«Riguarda gli appalti pubblici e non credo condizionerà il percorso normativo in Parlamento volto a ripristinare il concetto delle tariffe minime (mi piace però parlare di onorario) come elementi a tutela di salute e qualità della prestazione professionale». Pur non condividendola, Giuseppe Renzo presidente della Commissione Albo Odontoiatri ridimensiona la sentenza del Consiglio di Stato 4614 del 3 ottobre scorso che ha stupito molti professionisti. Per i giudici, una Pubblica Amministrazione può bandire appalti o concorsi per incarichi gratuiti, anche per le professioni regolamentate da albi. La sentenza pone fine a un contenzioso tra ordini di architetti, ingegneri e geometri contro un bando del Comune di Catanzaro che eroga un rimborso spese di 250 mila euro e un compenso simbolico di un euro per l’incarico di redigere il Piano regolatore comunale. Il Tar aveva dato ragione agli ordini sostenendo che il corrispettivo negli appalti è imprescindibile.

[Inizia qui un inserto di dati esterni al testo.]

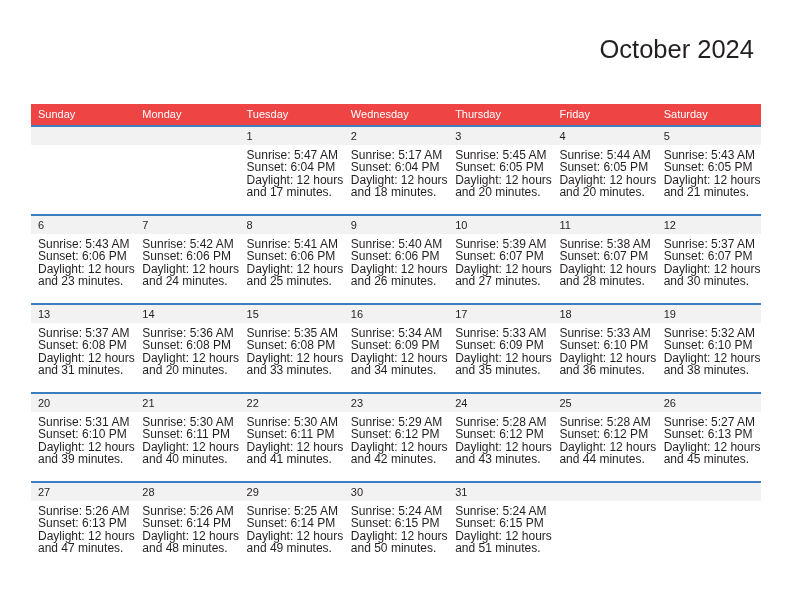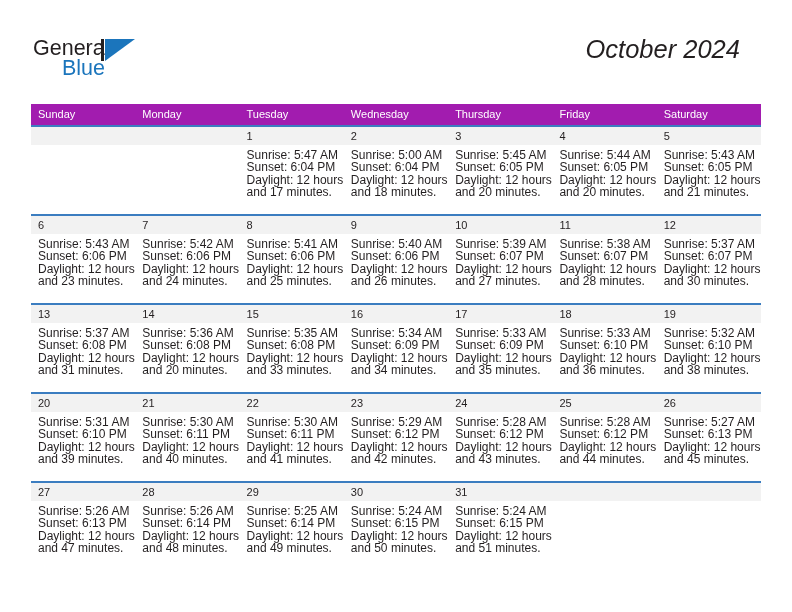--- a/index.html
+++ b/index.html
@@ -75,24 +75,23 @@
     left: 4px;
     top: 0;
     width: 0;
     height: 0;
     border-top: 22px solid #1b75bc;
     border-right: 30px solid transparent;
   }
 
   .title-block {
     position: absolute;
-    right: 52px;
+    right: 38px;
     top: 34px;
     text-align: right;
-    font-style: italic;
   }
   .month-title {
     font-size: 25.5px;
     line-height: 31px;
     color: #231f20;
     font-weight: normal;
     margin: 0;
     white-space: nowrap;
   }
   .location {
@@ -111,21 +110,21 @@
     width: 730px;
     border-collapse: collapse;
     table-layout: fixed;
   }
   .calendar th, .calendar td {
     padding: 0;
     margin: 0;
     vertical-align: top;
   }
   .dow-row th {
-    background: #a21caf;
+    background: #ef4444;
     color: #ffffff;
     font-size: 11px;
     font-weight: normal;
     text-align: left;
     height: 21px;
     line-height: 21px;
     padding-left: 7px;
     box-sizing: border-box;
     white-space: nowrap;
   }
@@ -166,28 +165,20 @@
     visibility: hidden;
   }
 </style>
 </head>
 <body>
 
 <div class="page">
 
   <div class="header">
 
-    <div class="logo">
-      <span class="logo-general">General</span>
-      <span class="logo-mark">
-        <span class="bar"></span>
-        <span class="tri"></span>
-      </span>
-      <span class="logo-blue">Blue</span>
-    </div>
 
     <div class="title-block">
       <h1 class="month-title">October 2024</h1>
     </div>
 
   </div>
 
   <table class="calendar">
     <thead>
       <tr class="dow-row">
@@ -233,21 +224,21 @@
                 <div>Sunset: 6:04 PM</div>
                 <div>Daylight: 12 hours</div>
                 <div>and 17 minutes.</div>
               </div>
             </div>
           </td>
         <td>
             <div class="daycell">
               <div class="daynum-band">2</div>
               <div class="info">
-                <div>Sunrise: 5:00 AM</div>
+                <div>Sunrise: 5:17 AM</div>
                 <div>Sunset: 6:04 PM</div>
                 <div>Daylight: 12 hours</div>
                 <div>and 18 minutes.</div>
               </div>
             </div>
           </td>
         <td>
             <div class="daycell">
               <div class="daynum-band">3</div>
               <div class="info">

Per il Comune, l’ordinamento non vieta una prestazione d’opera professionale a titolo gratuito a vantaggio di una Pa, e la consuetudine di pagare l’onorario a un professionista va slegata dalla qualità di quest’ultimo. Per il Consiglio di Stato, pur non pagato, chi ottenesse l’appalto avrebbe buona pubblicità che gli assicurerebbe ulteriori committenze. È vero che, codice degli appalti e normativa Ue alla mano, il corrispettivo è “elemento strumentale ed indefettibile per la serietà dell’offerta e l’inerente affidabilità dell’offerente la prestazione”.
Ma questo nel privato, dove la concorrenza garantisce l’efficienza del mercato. Ove sia di scena il pubblico committente il significato di onerosità è attenuato e può cedere il passo alla scelta di compensi apprezzabili economicamente ma non finanziari. Per Renzo occorre circoscrivere la portata della sentenza, «che riguarda le prestazioni professionali in favore della Pa in specifiche gare di appalti pubblici. Per la professione medico odontoiatrica la gratuità è già prevista all’ultimo comma dell’articolo 54 del vigente codice di Deontologia Medica: “il medico può prestare gratuitamente la propria opera purché tale comportamento non costituisca concorrenza sleale o sia finalizzata a indebito accaparramento di clientela”. Di altra natura, e non condivisa, è la funzione di richiamo simil- commerciale della visita gratuita. La visita è un atto medico e deve rappresentare quel momento importante mediante il quale si determina un percorso di condivisione e alleanza tra medico e paziente. Chi usa tale sistema come “specchietto per le allodole” è un cattivo professionista alla ricerca di “clienti” o un professionista mancante di etica».
Renzo sottolinea che la sentenza «presenta aspetti discutibili e criticità» ma dubita possa avere tangibili ricadute su medico o dentista. «Tra l’altro, la gratuità della prestazione per un libero professionista non è sempre un elemento negativo. Si pensi alla consuetudine fra colleghi di non richiedere l’onorario per le cure prestate. Gli odontoiatri poi sono da tempo impegnati, nei limiti del possibile, a svolgere le proprie prestazioni in favore di categorie indigenti. Resta il fatto che il concetto di onorario professionale è oggetto, in questo momento storico, di profonda rivisitazione: si pensi all’abolizione delle tariffe minime professionali attuata dalla Legge Bersani 248/2006 e il dibattito parlamentare in corso sull’equo compenso». Da sempre si dice che rispetto ad altri mercati la sanità pubblica è meno regolata dalla legge domanda-offerta; la sentenza però usa questa peculiarità del pubblico per ammettere i contratti senza corrispettivo. Quali implicazioni? «La Cao nazionale e la Fnomceo hanno sempre chiarito, anche a livello deontologico, che i medici e gli odontoiatri svolgono una prestazione a tutela della salute pubblica che prevede un onorario da adeguare alla complessità dell’incarico ma non per questo elemento chiave del rapporto medico paziente. In parole povere, non può essere la legge della domanda e dell’offerta a condizionare l’alleanza terapeutica quale elemento di garanzia del successo della cura. È necessario nondimeno che vi siano adeguate prestazioni professionali, equamente remunerate. L’equo compenso tutela il professionista, ma anche il consumatore, che godrà di una prestazione seria ed affidabile».